[Modification records]

########

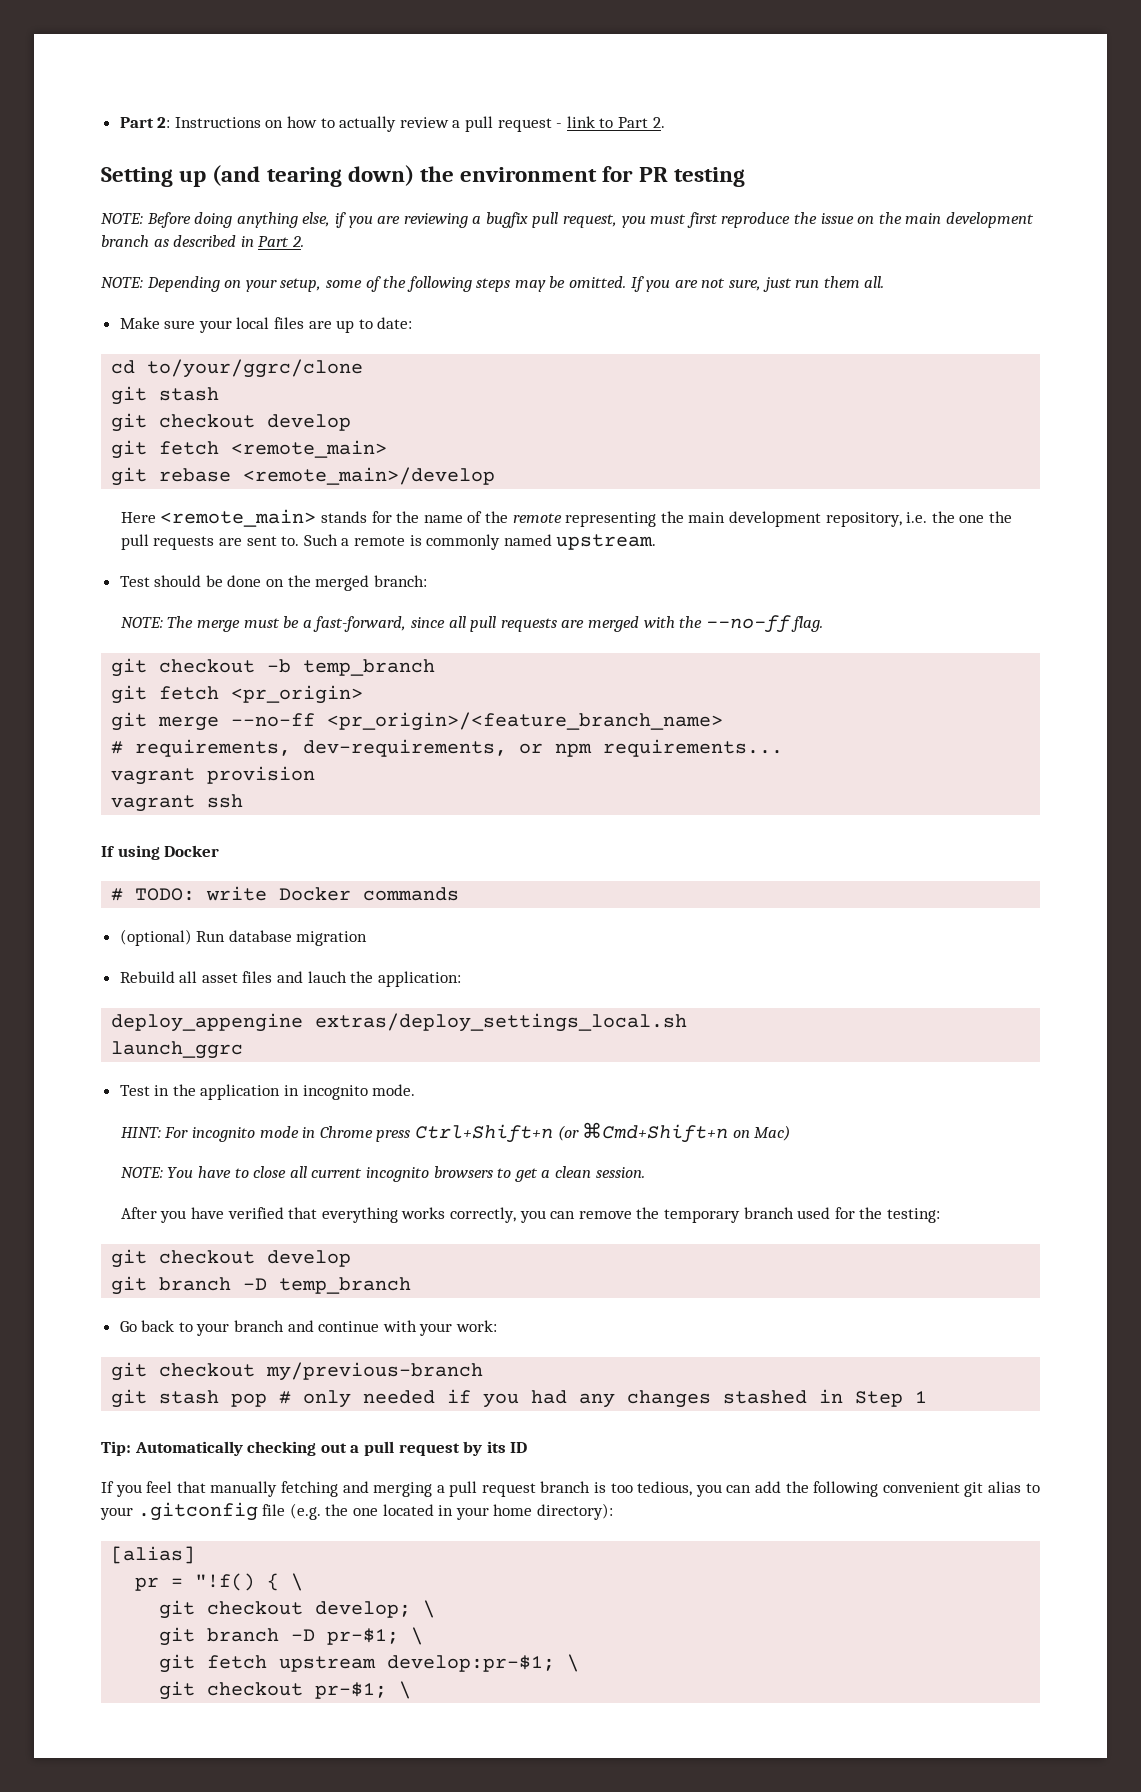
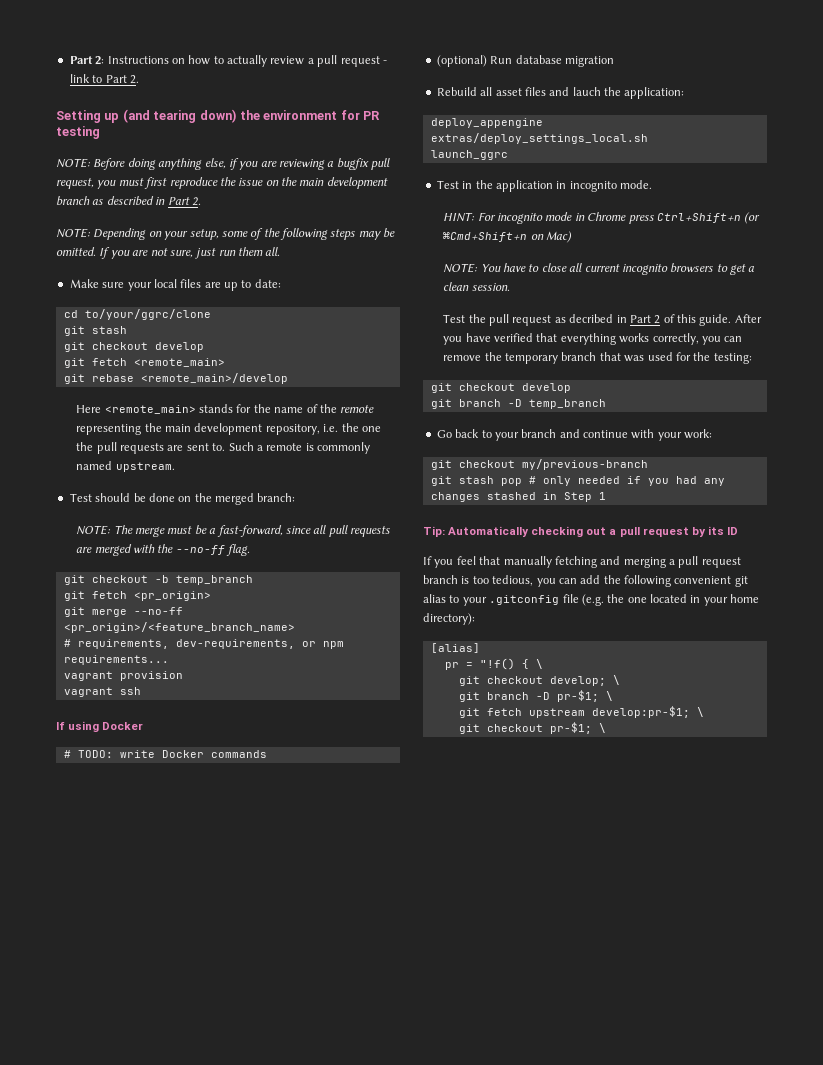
(645, 1172) none -> [443,314,732,326] Test the pull request as decribed in Part 2 of this guide.
(794, 1213) none -> [599,352,645,362] that was

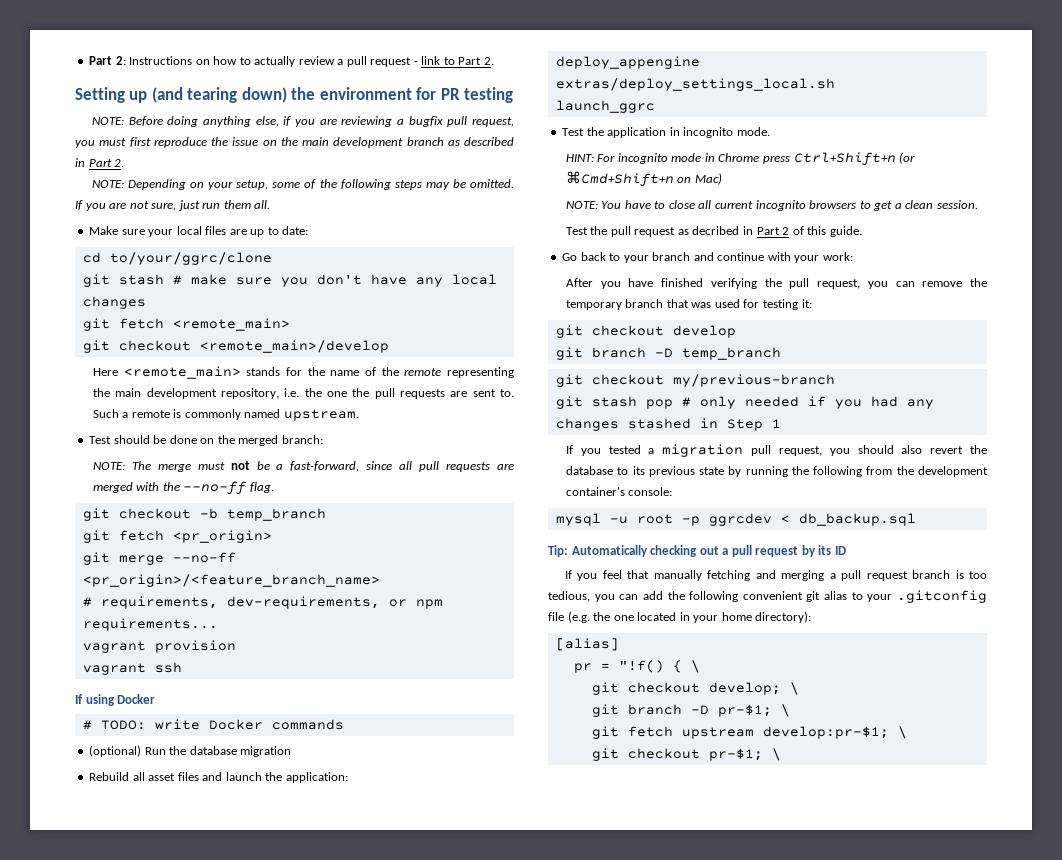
[63,342,204,352] // git checkout develop -> [172,274,497,287] [82,296,146,309] # make sure you don't have any local changes
[91,374,134,382] rebase -> [118,340,191,351] checkout
(193, 530) none -> [230,461,250,470] not
(513, 60) none -> [169,746,187,755] the
[572,87,601,96] lauch -> [225,772,262,781] launch
[462,181,473,189] in -> (585, 132) none
[734,314,762,323] [443,333,743,345] [443,352,752,364] [430,383,571,393] [430,399,606,409] After you have verified that everything works correctly, you can remove the temporary branch that was used for the testing: // git checkout develop // git branch -D temp_branch -> (862, 231) none
(713, 434) none -> [565,278,988,289] [565,299,812,310] [555,325,736,338] [555,347,781,360] // After you have finished verifying the pull request, you can remove the temporary branch that was used for testing it: // git checkout develop // git branch -D temp_branch
(606, 496) none -> [565,444,987,457] [565,466,988,477] [565,487,673,496] [555,513,916,526] // If you tested a migration pull request, you should also revert the database to its previous state by running the following from the development container's console: // mysql -u root -p ggrcdev < db_backup.sql

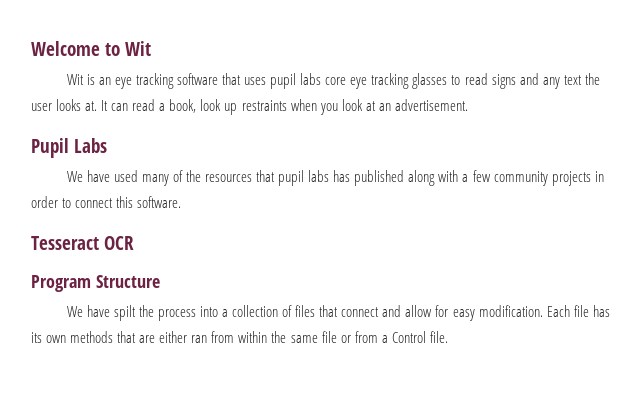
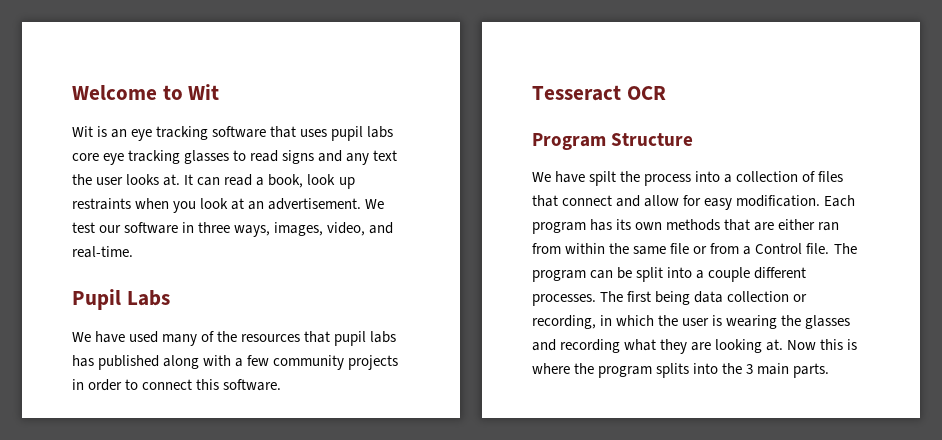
(468, 105) none -> [365,199,385,209] [72,222,394,237] [72,246,133,258] We test our software in three ways, images, video, and real-time.
[573,305,589,317] file -> [532,222,586,234] program
(448, 337) none -> [833,243,857,254] [532,267,807,282] [532,291,808,306] [532,315,851,329] [532,339,858,354] [532,363,830,378] The program can be split into a couple different processes. The first being data collection or recording, in which the user is wearing the glasses and recording what they are looking at. Now this is where the program splits into the 3 main parts.

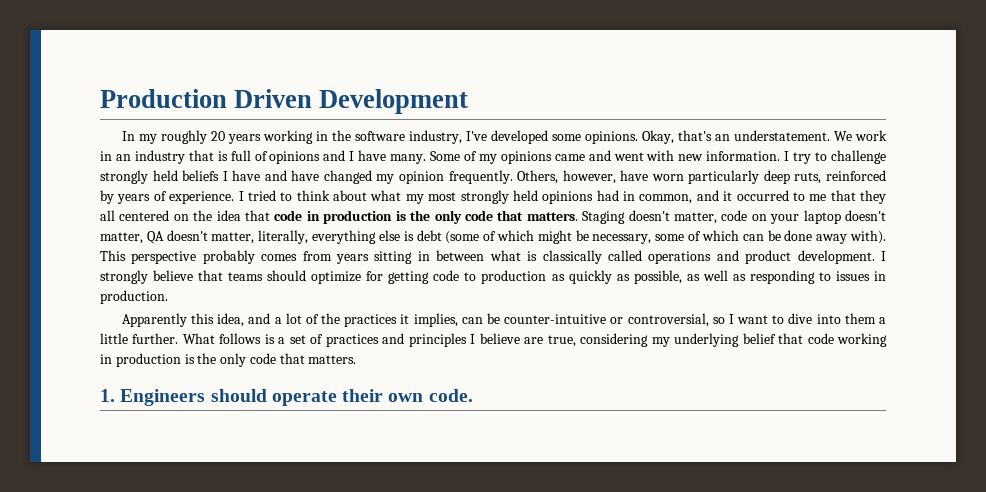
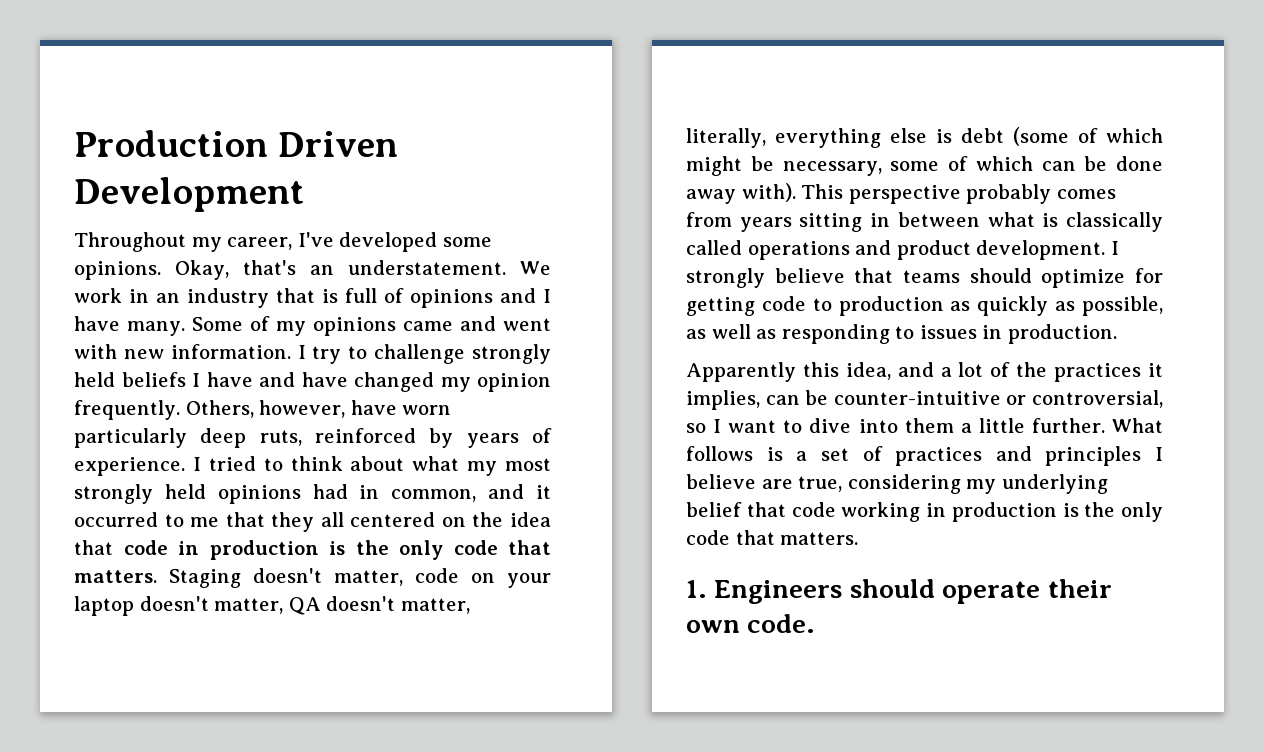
[121,130,462,144] In my roughly 20 years working in the software industry, -> [74,232,293,252] Throughout my career,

########

■ YOUR ASSIGNMENT ■
State, as a number only, how many lines in the entries include "none".

■ RESPONSE AREA ■
10